Sara Rizvi Jafree, Rubeena Zakar, Muhammad Zakria Zakar, Florian Fischer

Abstract

There is an absence of formal error tracking systems in public sector hospitals of Pakistan and also a lack of literature concerning error reporting culture in the health care sector. Nurse practitioners have front-line knowledge and rich exposure about both the organizational culture and error sharing in hospital settings. The aim of this paper was to investigate the association between organizational culture and the culture of error reporting, as perceived by nurses. The authors used the "Practice Environment Scale-Nurse Work Index Revised" to measure the six dimensions of organizational culture. Seven questions were used from the "Survey to Solicit Information about the Culture of Reporting" to measure error reporting culture in the region.
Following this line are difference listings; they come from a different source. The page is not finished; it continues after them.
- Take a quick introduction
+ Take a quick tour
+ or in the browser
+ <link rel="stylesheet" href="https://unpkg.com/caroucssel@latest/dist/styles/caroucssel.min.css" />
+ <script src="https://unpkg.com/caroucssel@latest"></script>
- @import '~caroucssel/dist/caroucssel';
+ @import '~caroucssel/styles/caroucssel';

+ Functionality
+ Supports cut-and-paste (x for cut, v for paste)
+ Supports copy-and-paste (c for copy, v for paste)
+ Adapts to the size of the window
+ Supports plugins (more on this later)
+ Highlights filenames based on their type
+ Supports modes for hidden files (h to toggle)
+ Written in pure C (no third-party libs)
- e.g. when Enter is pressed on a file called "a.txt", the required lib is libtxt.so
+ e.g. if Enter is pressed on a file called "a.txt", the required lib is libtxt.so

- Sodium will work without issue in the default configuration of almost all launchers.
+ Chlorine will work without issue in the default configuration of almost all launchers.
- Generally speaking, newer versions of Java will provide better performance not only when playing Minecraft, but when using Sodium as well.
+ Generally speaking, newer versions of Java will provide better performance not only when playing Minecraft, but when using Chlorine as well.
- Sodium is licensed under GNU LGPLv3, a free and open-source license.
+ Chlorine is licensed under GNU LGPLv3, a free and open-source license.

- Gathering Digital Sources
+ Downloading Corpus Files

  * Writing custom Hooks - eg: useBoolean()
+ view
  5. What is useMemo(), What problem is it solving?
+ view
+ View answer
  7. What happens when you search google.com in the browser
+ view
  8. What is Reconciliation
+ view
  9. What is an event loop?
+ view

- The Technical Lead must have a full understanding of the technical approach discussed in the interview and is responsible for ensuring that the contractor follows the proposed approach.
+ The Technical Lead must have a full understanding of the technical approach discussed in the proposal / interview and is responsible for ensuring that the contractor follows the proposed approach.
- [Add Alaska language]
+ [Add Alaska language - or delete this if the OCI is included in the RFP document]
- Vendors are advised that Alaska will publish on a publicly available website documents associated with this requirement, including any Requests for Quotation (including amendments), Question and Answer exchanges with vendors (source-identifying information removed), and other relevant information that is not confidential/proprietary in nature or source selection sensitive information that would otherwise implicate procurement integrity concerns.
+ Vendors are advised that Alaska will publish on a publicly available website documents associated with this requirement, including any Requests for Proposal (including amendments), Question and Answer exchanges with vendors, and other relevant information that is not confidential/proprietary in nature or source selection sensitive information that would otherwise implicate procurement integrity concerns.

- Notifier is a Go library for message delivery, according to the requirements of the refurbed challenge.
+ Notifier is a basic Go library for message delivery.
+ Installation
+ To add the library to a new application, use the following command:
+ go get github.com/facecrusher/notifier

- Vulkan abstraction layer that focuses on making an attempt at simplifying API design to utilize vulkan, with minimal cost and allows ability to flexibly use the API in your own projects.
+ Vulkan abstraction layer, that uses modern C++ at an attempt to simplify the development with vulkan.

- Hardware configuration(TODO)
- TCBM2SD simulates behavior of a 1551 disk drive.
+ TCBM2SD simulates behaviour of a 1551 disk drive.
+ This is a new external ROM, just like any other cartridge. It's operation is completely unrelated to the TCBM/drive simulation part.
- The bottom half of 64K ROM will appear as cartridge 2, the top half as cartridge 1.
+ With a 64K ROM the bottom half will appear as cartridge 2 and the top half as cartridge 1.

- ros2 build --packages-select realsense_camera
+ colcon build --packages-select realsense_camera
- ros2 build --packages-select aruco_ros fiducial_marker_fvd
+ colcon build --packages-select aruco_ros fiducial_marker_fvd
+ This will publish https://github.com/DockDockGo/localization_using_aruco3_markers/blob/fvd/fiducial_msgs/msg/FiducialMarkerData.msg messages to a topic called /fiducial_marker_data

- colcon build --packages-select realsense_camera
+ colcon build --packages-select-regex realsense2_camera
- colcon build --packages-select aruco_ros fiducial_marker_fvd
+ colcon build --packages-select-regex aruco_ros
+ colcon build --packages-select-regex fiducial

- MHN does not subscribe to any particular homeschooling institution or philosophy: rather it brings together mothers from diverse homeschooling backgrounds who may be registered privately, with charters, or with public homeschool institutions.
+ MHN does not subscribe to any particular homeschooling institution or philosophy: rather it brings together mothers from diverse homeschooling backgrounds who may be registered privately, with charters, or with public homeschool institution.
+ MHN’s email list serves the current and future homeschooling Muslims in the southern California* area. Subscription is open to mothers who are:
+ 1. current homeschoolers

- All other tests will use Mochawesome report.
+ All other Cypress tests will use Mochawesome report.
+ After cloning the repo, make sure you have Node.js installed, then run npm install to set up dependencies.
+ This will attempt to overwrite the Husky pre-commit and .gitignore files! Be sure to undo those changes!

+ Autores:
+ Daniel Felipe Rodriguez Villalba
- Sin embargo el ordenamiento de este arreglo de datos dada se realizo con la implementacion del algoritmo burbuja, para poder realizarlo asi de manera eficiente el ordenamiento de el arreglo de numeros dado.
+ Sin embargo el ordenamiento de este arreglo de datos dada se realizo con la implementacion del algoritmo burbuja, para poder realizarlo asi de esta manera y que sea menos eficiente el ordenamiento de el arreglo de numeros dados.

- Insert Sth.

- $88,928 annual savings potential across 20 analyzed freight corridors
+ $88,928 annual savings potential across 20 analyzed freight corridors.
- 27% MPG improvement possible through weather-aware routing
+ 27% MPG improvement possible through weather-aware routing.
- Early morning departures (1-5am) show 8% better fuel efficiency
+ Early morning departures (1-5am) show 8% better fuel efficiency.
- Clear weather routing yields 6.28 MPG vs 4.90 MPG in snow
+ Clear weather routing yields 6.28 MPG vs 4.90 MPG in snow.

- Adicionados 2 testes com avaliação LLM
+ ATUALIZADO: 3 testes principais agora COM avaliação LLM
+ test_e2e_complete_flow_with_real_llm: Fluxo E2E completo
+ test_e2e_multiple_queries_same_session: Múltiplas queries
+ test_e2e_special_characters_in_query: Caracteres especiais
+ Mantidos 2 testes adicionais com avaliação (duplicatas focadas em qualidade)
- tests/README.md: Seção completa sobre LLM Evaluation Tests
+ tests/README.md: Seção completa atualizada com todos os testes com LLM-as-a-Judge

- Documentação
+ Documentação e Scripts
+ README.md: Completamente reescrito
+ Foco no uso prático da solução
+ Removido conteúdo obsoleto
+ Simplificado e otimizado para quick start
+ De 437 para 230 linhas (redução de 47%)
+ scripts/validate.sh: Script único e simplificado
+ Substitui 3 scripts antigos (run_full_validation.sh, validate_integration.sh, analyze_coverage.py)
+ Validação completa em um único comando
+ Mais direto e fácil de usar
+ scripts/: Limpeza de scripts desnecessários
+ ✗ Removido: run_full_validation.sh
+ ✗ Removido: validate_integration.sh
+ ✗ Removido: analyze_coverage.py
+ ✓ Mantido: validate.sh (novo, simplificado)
Overall, 309 nurses participated in the survey, including female nurses from all designations such as supervisors, instructors, ward-heads, staff nurses and student nurses. We used SPSS 17.0 to perform a factor analysis. Furthermore, descriptive statistics, mean scores and multivariable logistic regression were used for the analysis. Three areas were ranked unfavorably by nurse respondents, including: (i) the error reporting culture, (ii) staffing and resource adequacy, and (iii) nurse foundations for quality of care. Multivariable regression results revealed that all six categories of organizational culture, including: (1) nurse manager ability, leadership and support, (2) nurse participation in hospital affairs, (3) nurse participation in governance, (4) nurse foundations of quality care, (5) nurse-coworkers relations, and (6) nurse staffing and resource adequacy, were positively associated with higher odds of error reporting culture. In addition, it was found that married nurses and nurses on permanent contract were more likely to report errors at the workplace. Public healthcare services of Pakistan can be improved through the promotion of an error reporting culture, reducing staffing and resource shortages and the development of nursing care plans.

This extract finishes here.